### EXERCISE OBJECTIVE
Look over the lines below. Report each one that includes the string "formula".

(Before-and-after page screenshots)
━━━━━━━━

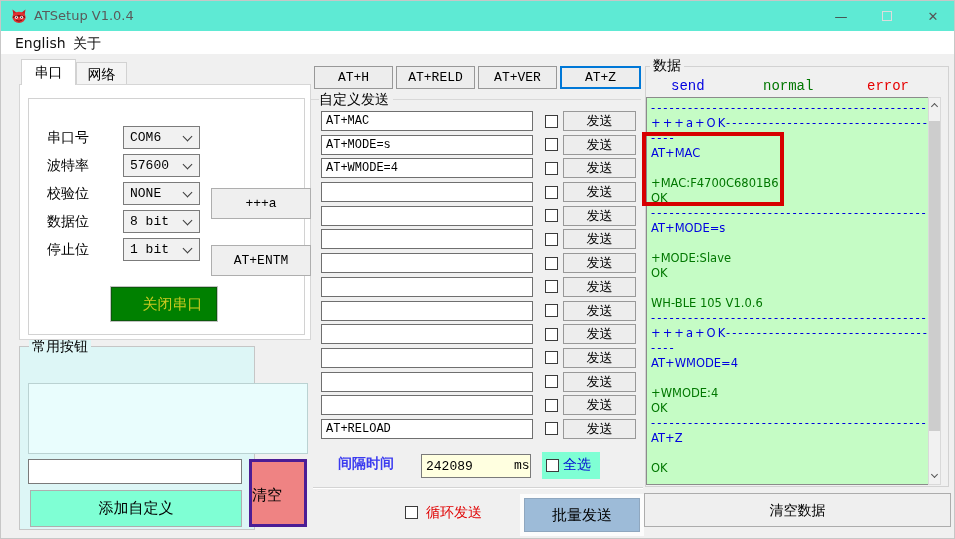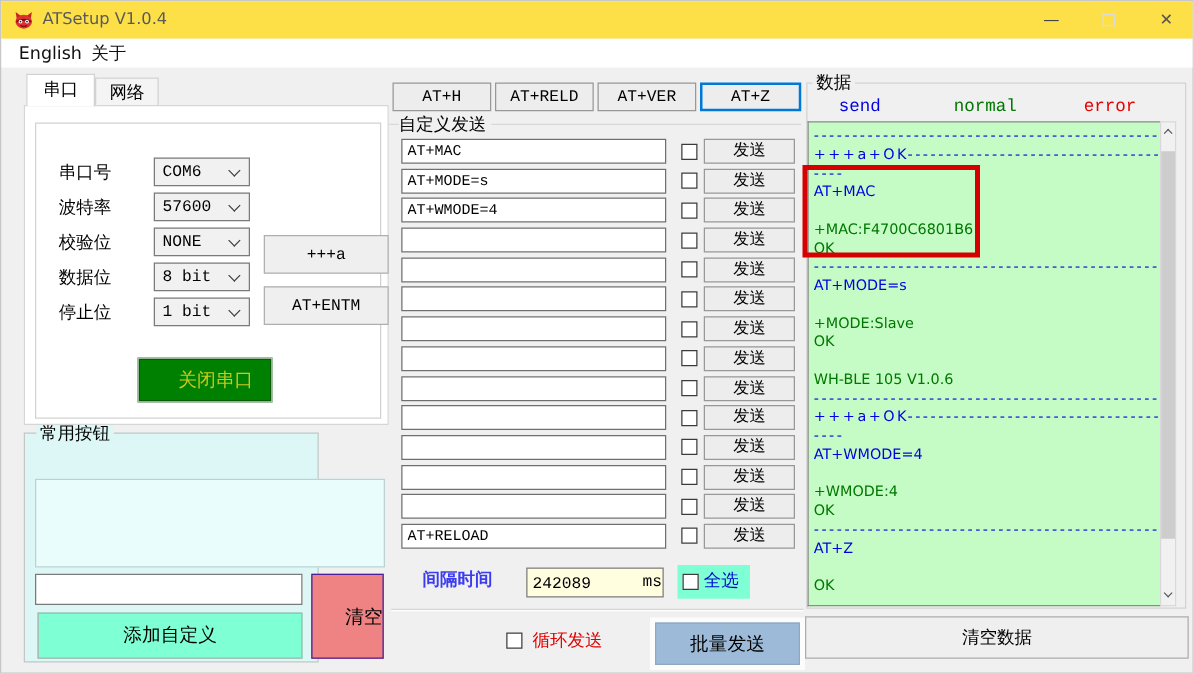--- a/index.html
+++ b/index.html
@@ -4,21 +4,21 @@
 <style>
   * { box-sizing:border-box; margin:0; padding:0; }
   html,body { background:#e8e8e8; }
   #app {
     position:relative; width:955px; height:539px; background:#f0f0f0;
     font-family:"DejaVu Sans", sans-serif; overflow:hidden;
     border:1px solid #c7c7c7;
   }
 
   
-  .titlebar { position:absolute; left:0; top:0; width:955px; height:30px; background:#fde047; }
+  .titlebar { position:absolute; left:0; top:0; width:955px; height:30px; background:#5eead4; }
   .titlebar .title { position:absolute; left:33px; top:7px; font-size:13px; color:#5a5a5a; }
   .appicon { position:absolute; left:10px; top:7px; width:16px; height:16px; }
   .winbtn { position:absolute; top:0; width:46px; height:30px; display:flex; align-items:center; justify-content:center; font-size:13px; color:#444; }
   .winbtn.min { right:92px; }
   .winbtn.max { right:46px; }
   .winbtn.close { right:0; color:#555; }
   .maxglyph { width:10px; height:10px; border:1px solid #dcdcdc; }
 
   
   .menubar { position:absolute; left:0; top:30px; width:955px; height:23px; background:#fff; }
@@ -30,30 +30,30 @@
   .tab.inactive { left:75px; top:61px; width:51px; height:23px; line-height:22px; background:#f4f4f4; }
   .tabpage { position:absolute; left:18px; top:83px; width:292px; height:256px; background:#fff; border:1px solid #d6d6d6; z-index:1; }
   .groupbox-plain { position:absolute; left:8px; top:13px; width:277px; height:237px; border:1px solid #d2d2d2; }
 
   .fieldlabel { position:absolute; left:18px; font-size:14px; color:#000; }
   .combo { position:absolute; left:94px; width:77px; height:23px; background:#f1f1f1; border:1px solid #7b7b7b; font-family:"Liberation Mono", monospace; font-size:13px; line-height:21px; padding-left:6px; color:#000; }
   .combo .chev { position:absolute; right:8px; top:6px; width:7px; height:7px; border-right:1.5px solid #3c3c3c; border-bottom:1.5px solid #3c3c3c; transform:rotate(45deg); }
 
   .graybtn { background:#efefef; border:1px solid #aeaeae; font-size:13px; color:#000; text-align:center; font-family:"Liberation Mono", monospace; }
   .btn-pppa { position:absolute; left:182px; top:89px; width:100px; height:31px; line-height:29px; }
-  .btn-entm { position:absolute; left:182px; top:130px; width:100px; height:31px; line-height:29px; }
+  .btn-entm { position:absolute; left:182px; top:146px; width:100px; height:31px; line-height:29px; }
   .btn-close-serial { position:absolute; left:81px; top:187px; width:108px; height:36px; background:var(--green-btn); border:1px solid #c3c3c3; box-shadow:inset 0 0 0 1px #0a5a0a; color:var(--green-btn-text); font-size:15px; text-align:center; line-height:34px;padding-left:17px; }
 
   
   .common-group { position:absolute; left:18px; top:345px; width:236px; height:184px; background:var(--cyan-panel); border:1px solid #c6c6c6; }
   .common-title { position:absolute; left:9px; top:-9px; font-size:14px; background:var(--cyan-panel); padding:0 3px; color:#000; }
   .common-list { position:absolute; left:8px; top:36px; width:280px; height:71px; background:#e9fdfd; border:1px solid #bad2d2; }
   .common-input { position:absolute; left:8px; top:112px; width:214px; height:25px; background:#fff; border:1px solid #7a7a7a; font-size:13px; padding:0 4px; font-family:"Liberation Mono", monospace; }
   .btn-add-custom { position:absolute; left:10px; top:143px; width:212px; height:37px; background:var(--mint); border:1px solid #aeaeae; font-size:15px; text-align:center; line-height:35px; color:#000; }
-  .btn-clear { position:absolute; left:229px; top:112px; width:58px; height:68px; background:var(--salmon); border:1px solid #4c1d95; font-size:15px; text-align:right; line-height:66px; color:#000; }
+  .btn-clear { position:absolute; left:229px; top:112px; width:58px; height:68px; background:var(--salmon); border:3px solid #4c1d95; font-size:15px; text-align:left; line-height:66px; color:#000; }
 
   
   .quickrow { position:absolute; left:313px; top:65px; width:327px; height:23px; display:flex; gap:3px; }
   .quickbtn { flex:1; background:#ededed; border:1px solid #989898; font-family:"Liberation Mono", monospace; font-size:13px; text-align:center; line-height:21px; color:#000; }
   .quickbtn.focused { border:2px solid var(--accent); line-height:19px; }
   .custom-title { position:absolute; left:318px; top:90px; font-size:14px; color:#000; background:#f0f0f0; z-index:2; padding-right:4px; }
   .custom-titleline { position:absolute; left:310px; top:98px; width:330px; border-top:1px solid #d8d8d8; }
   .rows { position:absolute; left:320px; top:110px; width:320px; }
   .cmd-row { display:flex; align-items:center; height:20px; margin-bottom:3.7px; }
   .cmd-input { width:212px; height:20px; border:1px solid #6f6f6f; background:#fff; font-family:"Liberation Mono", monospace; font-size:12px; padding:0 4px; }

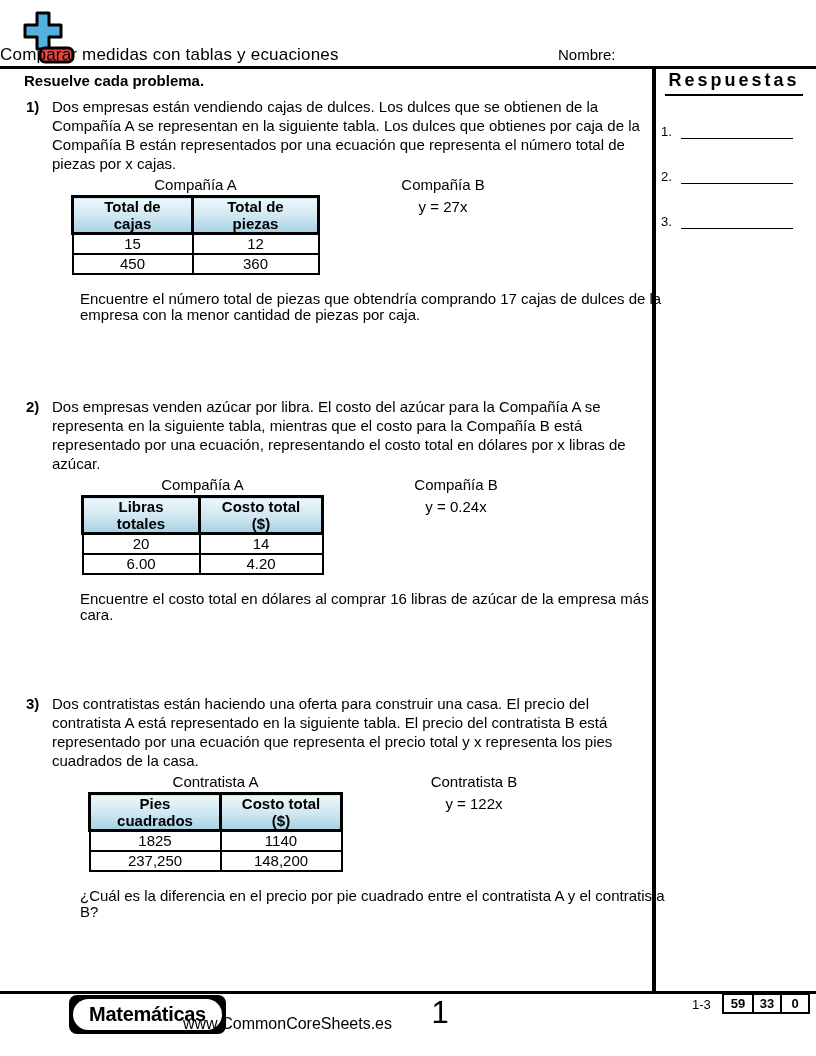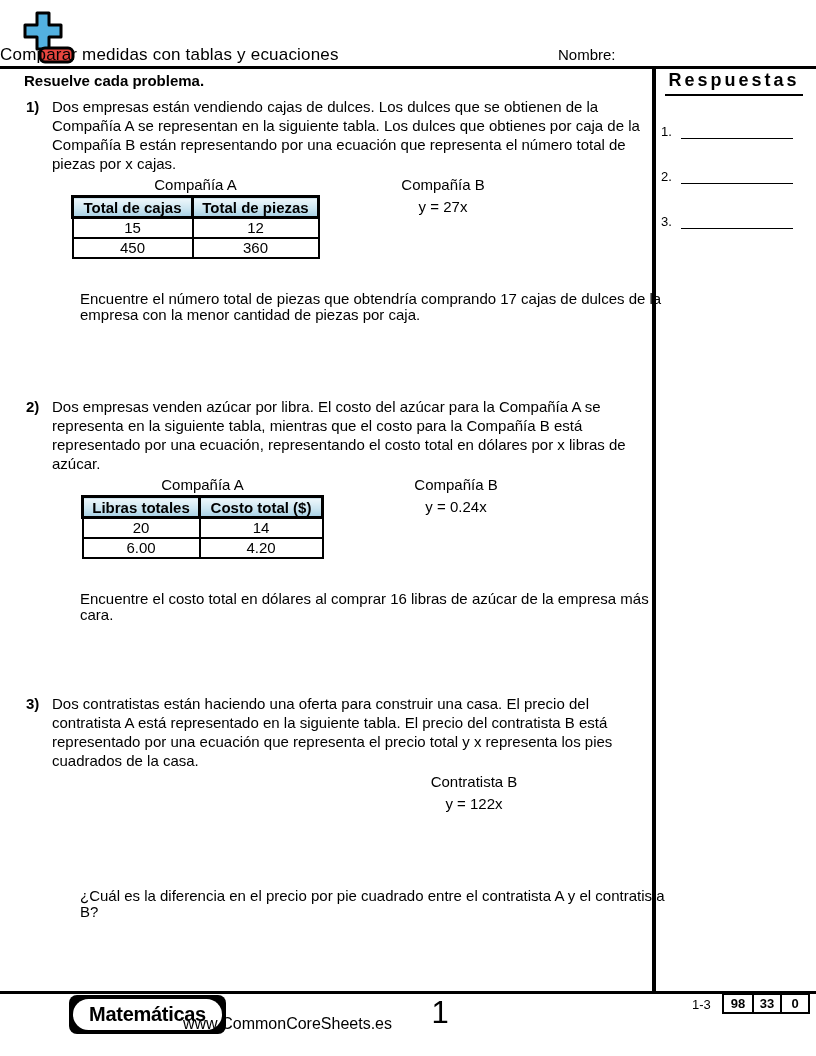--- a/index.html
+++ b/index.html
@@ -44,21 +44,21 @@
   .media { position:relative; height:95px; }
   .awrap { position:absolute; top:0; }
   .bwrap { position:absolute; top:0; width:170px; text-align:center; }
   .p1 .awrap { left:71px; } .p1 .bwrap { left:358px; }
   .p2 .awrap { left:81px; } .p2 .bwrap { left:371px; }
   .p3 .awrap { left:88px; } .p3 .bwrap { left:389px; }
   .ttitle { text-align:center; font-size:15px; font-weight:normal; line-height:18px; margin-bottom:1px; }
   .formula { font-size:15px; margin-top:4px; }
   table.dtable { border-collapse:collapse; }
   table.dtable th {
-    border:3px solid #000; height:21px; padding:0 0;
+    border:3px solid #000; height:21px; padding:0 16px;
     font-size:15px; font-weight:bold; text-align:center;
     background:linear-gradient(180deg,#eef7fb 0%,#cde6f1 55%,#a7d1e5 100%);
   }
   table.dtable td {
     border:2px solid #000; height:20px; padding:0 4px;
     font-size:15px; text-align:center; background:#fff;
   }
   .p1 th.c1 { width:120px; } .p1 th.c2 { width:126px; }
   .p2 th.c1 { width:117px; } .p2 th.c2 { width:123px; }
   .p3 th.c1 { width:131px; } .p3 th.c2 { width:121px; }
@@ -115,21 +115,21 @@
     <span class="num">2.</span>
     <span class="blank"></span>
   </div>
   <div class="ans-row" id="ans3">
     <span class="num">3.</span>
     <span class="blank"></span>
   </div>
 
   <section class="problem p1" id="prob1">
     <span class="pnum">1)</span>
-    <p class="ptext">Dos empresas están vendiendo cajas de dulces. Los dulces que se obtienen de la Compañía A se representan en la siguiente tabla. Los dulces que obtienes por caja de la Compañía B están representando por una ecuación que representa el número total de piezas por x cajas.</p>
+    <p class="ptext">Dos empresas están vendiendo cajas de dulces. Los dulces que se obtienen de la Compañía A se representan en la siguiente tabla. Los dulces que obtienes por caja de la Compañía B están representados por una ecuación que representa el número total de piezas por x cajas.</p>
     <div class="media">
       <div class="awrap">
         <div class="ttitle">Compañía A</div>
         <table class="dtable">
           <thead>
               <tr>
             <th class="c1">Total de cajas</th>
             <th class="c2">Total de piezas</th>
           </tr>
             </thead>
@@ -183,34 +183,55 @@
         <div class="formula">y = 0.24x</div>
       </div>
     </div>
     <p class="question">Encuentre el costo total en dólares al comprar 16 libras de azúcar de la empresa más cara.</p>
   </section>
 
   <section class="problem p3" id="prob3">
     <span class="pnum">3)</span>
     <p class="ptext">Dos contratistas están haciendo una oferta para construir una casa. El precio del contratista A está representado en la siguiente tabla. El precio del contratista B está representado por una ecuación que representa el precio total y x representa los pies cuadrados de la casa.</p>
     <div class="media">
+      <div class="awrap">
+        <div class="ttitle">Contratista A</div>
+        <table class="dtable">
+          <thead>
+              <tr>
+            <th class="c1">Pies cuadrados</th>
+            <th class="c2">Costo total ($)</th>
+          </tr>
+            </thead>
+          <tbody>
+            <tr>
+              <td>1825</td>
+              <td>1140</td>
+            </tr>
+            <tr>
+              <td>237,250</td>
+              <td>148,200</td>
+            </tr>
+          </tbody>
+        </table>
+      </div>
       <div class="bwrap">
         <div class="ttitle">Contratista B</div>
         <div class="formula">y = 122x</div>
       </div>
     </div>
     <p class="question">¿Cuál es la diferencia en el precio por pie cuadrado entre el contratista A y el contratista B?</p>
   </section>
 
   <div class="ftr-rule"></div>
   <div class="brand">
     <div class="brand-pill">Matemáticas</div>
   </div>
   <div class="site-url">www.CommonCoreSheets.es</div>
   <div class="page-num">1</div>
   <div class="score-range">1-3</div>
   <div class="score-table">
-    <div class="score-cell">98</div>
+    <div class="score-cell">59</div>
     <div class="score-cell">33</div>
     <div class="score-cell">0</div>
   </div>
 
 </div>
 
 </body></html>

━━━━━━━━

### THE ANSWER
   .formula { font-size:15px; margin-top:4px; }
         <div class="formula">y = 0.24x</div>
         <div class="formula">y = 122x</div>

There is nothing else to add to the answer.